National champion WCHA, champion WCHA Tournament, champion 1962 NCAA Tournament, champion
- Conference: 1st WCHA
- Home ice: Dee Stadium

Record
- Overall: 29–3–0
- Conference: 17–3–0
- Home: 15–1–0
- Road: 10–2–0
- Neutral: 4–0–0

Coaches and captains
- Head coach: John MacInnes
- Assistant coaches: Bill Lucier
- Captain: Jerry Sullivan
- Alternate captain(s): Elov Seger Henry Åkervall

= 1961–62 Michigan Tech Huskies men's ice hockey season =

The 1961–62 Michigan Tech Huskies men's ice hockey team represented Michigan Tech University in college ice hockey. In its 6th year under head coach John MacInnes the team compiled a 29–3–0 record and reached the NCAA tournament for the third time in its history.

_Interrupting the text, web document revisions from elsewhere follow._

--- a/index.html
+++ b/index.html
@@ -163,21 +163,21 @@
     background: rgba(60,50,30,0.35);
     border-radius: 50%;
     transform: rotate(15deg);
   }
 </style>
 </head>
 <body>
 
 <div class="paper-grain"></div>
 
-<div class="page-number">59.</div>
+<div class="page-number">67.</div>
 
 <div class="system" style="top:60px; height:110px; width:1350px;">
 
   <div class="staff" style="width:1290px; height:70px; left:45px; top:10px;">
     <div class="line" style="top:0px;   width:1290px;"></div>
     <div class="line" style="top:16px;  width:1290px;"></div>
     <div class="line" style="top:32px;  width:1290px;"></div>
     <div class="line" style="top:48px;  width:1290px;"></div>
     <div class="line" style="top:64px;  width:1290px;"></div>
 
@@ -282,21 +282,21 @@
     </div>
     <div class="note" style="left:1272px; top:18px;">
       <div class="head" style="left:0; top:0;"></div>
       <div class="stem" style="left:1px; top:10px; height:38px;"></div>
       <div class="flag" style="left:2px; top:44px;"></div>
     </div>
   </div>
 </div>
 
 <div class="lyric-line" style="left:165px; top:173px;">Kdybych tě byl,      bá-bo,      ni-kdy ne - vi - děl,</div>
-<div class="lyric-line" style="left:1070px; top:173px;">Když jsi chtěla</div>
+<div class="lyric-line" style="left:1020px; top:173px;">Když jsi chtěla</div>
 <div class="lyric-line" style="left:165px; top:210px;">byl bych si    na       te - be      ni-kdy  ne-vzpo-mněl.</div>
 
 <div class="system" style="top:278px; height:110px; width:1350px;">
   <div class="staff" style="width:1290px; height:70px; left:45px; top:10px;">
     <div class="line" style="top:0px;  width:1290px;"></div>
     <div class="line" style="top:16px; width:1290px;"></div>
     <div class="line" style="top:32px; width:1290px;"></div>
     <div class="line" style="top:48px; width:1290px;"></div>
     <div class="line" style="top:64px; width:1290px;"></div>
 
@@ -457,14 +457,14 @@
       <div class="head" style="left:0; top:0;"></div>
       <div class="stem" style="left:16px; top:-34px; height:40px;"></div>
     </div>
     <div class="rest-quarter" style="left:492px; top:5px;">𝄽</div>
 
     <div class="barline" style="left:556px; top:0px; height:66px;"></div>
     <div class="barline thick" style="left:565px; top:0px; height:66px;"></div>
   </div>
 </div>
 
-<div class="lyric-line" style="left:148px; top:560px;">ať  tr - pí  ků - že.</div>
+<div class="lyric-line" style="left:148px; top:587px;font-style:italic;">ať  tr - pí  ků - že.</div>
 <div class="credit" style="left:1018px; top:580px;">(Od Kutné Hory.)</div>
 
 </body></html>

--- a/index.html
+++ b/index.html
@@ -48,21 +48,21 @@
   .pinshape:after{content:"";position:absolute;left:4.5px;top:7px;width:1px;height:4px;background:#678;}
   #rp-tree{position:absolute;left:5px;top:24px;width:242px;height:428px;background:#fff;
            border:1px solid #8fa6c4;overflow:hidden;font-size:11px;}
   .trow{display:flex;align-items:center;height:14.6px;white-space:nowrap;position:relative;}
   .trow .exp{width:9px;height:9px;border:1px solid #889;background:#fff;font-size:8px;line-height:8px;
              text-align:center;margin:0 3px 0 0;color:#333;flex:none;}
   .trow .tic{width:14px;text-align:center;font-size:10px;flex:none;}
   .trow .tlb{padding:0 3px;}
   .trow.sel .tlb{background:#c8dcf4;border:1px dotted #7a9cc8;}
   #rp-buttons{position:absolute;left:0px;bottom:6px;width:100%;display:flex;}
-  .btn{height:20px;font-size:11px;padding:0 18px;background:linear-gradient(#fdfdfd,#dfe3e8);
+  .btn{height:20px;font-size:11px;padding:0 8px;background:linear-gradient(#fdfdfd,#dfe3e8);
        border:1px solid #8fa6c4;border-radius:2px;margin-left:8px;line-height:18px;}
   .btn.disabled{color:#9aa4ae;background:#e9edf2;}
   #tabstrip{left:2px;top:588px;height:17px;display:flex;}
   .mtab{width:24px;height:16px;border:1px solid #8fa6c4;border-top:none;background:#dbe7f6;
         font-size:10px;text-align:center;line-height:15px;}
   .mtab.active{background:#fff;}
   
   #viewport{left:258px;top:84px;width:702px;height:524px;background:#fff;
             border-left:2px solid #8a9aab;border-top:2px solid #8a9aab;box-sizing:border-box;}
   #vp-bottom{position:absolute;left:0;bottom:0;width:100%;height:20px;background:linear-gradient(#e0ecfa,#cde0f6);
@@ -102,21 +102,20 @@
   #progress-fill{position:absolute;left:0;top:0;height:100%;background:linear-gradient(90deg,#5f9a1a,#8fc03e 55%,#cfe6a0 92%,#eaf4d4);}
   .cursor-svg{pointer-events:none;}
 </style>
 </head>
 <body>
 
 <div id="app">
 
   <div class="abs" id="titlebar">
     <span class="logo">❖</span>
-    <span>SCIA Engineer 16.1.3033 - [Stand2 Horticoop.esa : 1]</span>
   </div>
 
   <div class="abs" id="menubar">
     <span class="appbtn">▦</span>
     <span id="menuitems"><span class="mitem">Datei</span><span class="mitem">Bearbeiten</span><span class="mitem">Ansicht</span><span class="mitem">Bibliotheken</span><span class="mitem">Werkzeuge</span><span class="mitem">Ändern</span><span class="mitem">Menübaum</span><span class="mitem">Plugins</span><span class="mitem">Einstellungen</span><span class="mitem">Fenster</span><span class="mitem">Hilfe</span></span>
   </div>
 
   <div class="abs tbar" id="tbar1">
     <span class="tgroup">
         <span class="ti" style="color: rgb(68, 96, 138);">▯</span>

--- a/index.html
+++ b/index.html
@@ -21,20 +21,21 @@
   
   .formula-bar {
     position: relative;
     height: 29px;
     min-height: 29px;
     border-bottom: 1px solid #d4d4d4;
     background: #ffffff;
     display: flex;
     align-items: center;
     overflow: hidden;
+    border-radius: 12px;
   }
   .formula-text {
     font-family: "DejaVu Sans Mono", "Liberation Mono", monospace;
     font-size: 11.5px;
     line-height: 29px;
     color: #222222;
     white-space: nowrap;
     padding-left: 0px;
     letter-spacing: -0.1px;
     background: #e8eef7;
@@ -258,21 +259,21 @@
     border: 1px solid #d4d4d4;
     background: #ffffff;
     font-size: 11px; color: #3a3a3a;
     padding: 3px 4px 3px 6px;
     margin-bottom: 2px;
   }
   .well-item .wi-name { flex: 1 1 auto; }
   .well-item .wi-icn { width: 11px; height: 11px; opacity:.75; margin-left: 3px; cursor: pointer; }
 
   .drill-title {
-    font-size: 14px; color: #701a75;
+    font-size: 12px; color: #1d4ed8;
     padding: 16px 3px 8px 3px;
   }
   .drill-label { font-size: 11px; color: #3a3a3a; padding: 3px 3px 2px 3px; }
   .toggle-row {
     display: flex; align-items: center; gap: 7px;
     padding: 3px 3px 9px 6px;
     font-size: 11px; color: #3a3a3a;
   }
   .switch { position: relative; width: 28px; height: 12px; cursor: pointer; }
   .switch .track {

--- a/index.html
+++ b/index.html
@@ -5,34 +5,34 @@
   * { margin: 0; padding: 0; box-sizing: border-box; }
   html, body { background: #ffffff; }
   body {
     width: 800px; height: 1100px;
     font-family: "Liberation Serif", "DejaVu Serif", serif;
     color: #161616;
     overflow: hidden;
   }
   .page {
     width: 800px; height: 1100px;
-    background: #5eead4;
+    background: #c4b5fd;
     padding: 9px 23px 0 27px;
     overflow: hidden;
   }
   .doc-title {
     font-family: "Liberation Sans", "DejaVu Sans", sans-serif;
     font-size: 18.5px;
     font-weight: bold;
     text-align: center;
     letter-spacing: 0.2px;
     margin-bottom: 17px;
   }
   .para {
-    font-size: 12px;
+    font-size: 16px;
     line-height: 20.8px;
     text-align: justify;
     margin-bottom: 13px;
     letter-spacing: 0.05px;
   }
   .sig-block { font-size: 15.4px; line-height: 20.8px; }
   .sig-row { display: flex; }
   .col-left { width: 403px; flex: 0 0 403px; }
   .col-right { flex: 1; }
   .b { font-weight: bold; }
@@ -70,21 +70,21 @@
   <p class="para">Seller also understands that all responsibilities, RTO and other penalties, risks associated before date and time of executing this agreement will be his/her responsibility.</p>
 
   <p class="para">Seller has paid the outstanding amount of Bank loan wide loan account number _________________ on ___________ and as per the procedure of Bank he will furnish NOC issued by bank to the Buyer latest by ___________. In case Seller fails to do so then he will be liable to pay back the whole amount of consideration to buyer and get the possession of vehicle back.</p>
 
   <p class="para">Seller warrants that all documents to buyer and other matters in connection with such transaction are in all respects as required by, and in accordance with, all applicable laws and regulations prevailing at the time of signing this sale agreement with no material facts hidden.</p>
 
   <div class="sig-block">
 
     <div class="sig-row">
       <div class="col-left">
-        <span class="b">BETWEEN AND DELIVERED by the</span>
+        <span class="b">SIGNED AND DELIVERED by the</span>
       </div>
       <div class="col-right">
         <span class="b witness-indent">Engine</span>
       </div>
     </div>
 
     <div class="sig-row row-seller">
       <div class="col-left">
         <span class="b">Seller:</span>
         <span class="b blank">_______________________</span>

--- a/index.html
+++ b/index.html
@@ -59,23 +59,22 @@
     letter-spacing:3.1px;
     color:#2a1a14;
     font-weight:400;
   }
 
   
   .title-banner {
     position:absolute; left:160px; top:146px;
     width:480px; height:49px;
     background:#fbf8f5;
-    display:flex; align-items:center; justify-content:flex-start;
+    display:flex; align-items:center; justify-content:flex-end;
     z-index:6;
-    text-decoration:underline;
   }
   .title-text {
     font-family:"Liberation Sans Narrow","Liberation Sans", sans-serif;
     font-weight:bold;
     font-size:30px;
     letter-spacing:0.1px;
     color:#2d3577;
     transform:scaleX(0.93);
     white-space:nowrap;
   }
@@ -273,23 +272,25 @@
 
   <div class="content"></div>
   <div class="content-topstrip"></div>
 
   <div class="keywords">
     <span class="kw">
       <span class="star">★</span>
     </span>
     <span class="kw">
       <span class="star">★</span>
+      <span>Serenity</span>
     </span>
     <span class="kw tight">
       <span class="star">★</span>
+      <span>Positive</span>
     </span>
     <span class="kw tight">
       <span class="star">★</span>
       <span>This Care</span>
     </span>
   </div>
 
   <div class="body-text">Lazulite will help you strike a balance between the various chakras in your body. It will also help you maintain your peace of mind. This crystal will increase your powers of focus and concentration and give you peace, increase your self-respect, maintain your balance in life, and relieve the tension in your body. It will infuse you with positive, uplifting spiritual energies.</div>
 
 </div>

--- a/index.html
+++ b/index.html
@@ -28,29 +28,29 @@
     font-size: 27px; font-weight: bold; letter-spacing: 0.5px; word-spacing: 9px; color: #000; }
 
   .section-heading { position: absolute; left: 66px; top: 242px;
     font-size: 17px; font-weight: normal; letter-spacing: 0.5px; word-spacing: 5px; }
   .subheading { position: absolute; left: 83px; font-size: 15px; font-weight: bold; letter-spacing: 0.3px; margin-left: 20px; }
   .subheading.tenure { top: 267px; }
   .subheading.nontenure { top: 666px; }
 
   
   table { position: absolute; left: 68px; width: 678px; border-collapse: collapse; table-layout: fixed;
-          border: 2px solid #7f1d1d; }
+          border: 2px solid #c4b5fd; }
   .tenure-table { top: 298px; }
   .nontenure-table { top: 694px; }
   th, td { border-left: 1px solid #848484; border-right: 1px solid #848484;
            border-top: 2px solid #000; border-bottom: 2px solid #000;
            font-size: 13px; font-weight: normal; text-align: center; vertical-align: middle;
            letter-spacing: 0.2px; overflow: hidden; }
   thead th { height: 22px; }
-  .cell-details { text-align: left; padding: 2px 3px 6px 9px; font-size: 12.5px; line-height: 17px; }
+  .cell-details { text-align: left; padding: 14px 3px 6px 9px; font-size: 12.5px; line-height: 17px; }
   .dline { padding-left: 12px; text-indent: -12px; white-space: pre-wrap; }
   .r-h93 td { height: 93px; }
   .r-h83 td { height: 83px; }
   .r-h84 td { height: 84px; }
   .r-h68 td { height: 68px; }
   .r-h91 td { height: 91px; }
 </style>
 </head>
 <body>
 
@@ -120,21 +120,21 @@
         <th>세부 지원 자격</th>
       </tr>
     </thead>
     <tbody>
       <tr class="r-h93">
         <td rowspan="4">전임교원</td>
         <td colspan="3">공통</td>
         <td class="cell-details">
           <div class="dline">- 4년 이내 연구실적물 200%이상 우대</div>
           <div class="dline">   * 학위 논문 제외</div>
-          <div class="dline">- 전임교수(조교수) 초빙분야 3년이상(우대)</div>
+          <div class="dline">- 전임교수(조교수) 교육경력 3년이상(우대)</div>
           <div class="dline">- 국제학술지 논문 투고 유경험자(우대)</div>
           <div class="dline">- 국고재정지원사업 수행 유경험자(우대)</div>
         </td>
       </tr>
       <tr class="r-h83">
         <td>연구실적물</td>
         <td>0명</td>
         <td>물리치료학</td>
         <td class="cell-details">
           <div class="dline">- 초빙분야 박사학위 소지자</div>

The Huskies defeated Clarkson 7–1 in the championship game at the Utica Memorial Auditorium in Utica, New York.

==Season==
After barely losing to Denver in the 1960 championship game, Michigan Tech took a step back in 1960–61, barely finishing above .500 and being embarrassed by the Pioneers in the WCHA tournament. The start of the 1961–62 campaign didn't fare much better as the Huskies dropped both games at Michigan, with each sophomore goaltender losing their first career start. The team then had to head home to welcome the defending national champions but, fortunately for MTU, Denver had lost many players to graduation over the summer and was not nearly as strong. They were still good enough to put up 7 goals in the first game against Tech but the Huskies were able to post 8 of their own and get their first win of the season. That victory seemed to settle Michigan Tech because in the following game they were able to handle the Pioneers and win in a much more convincing fashion, 8–2.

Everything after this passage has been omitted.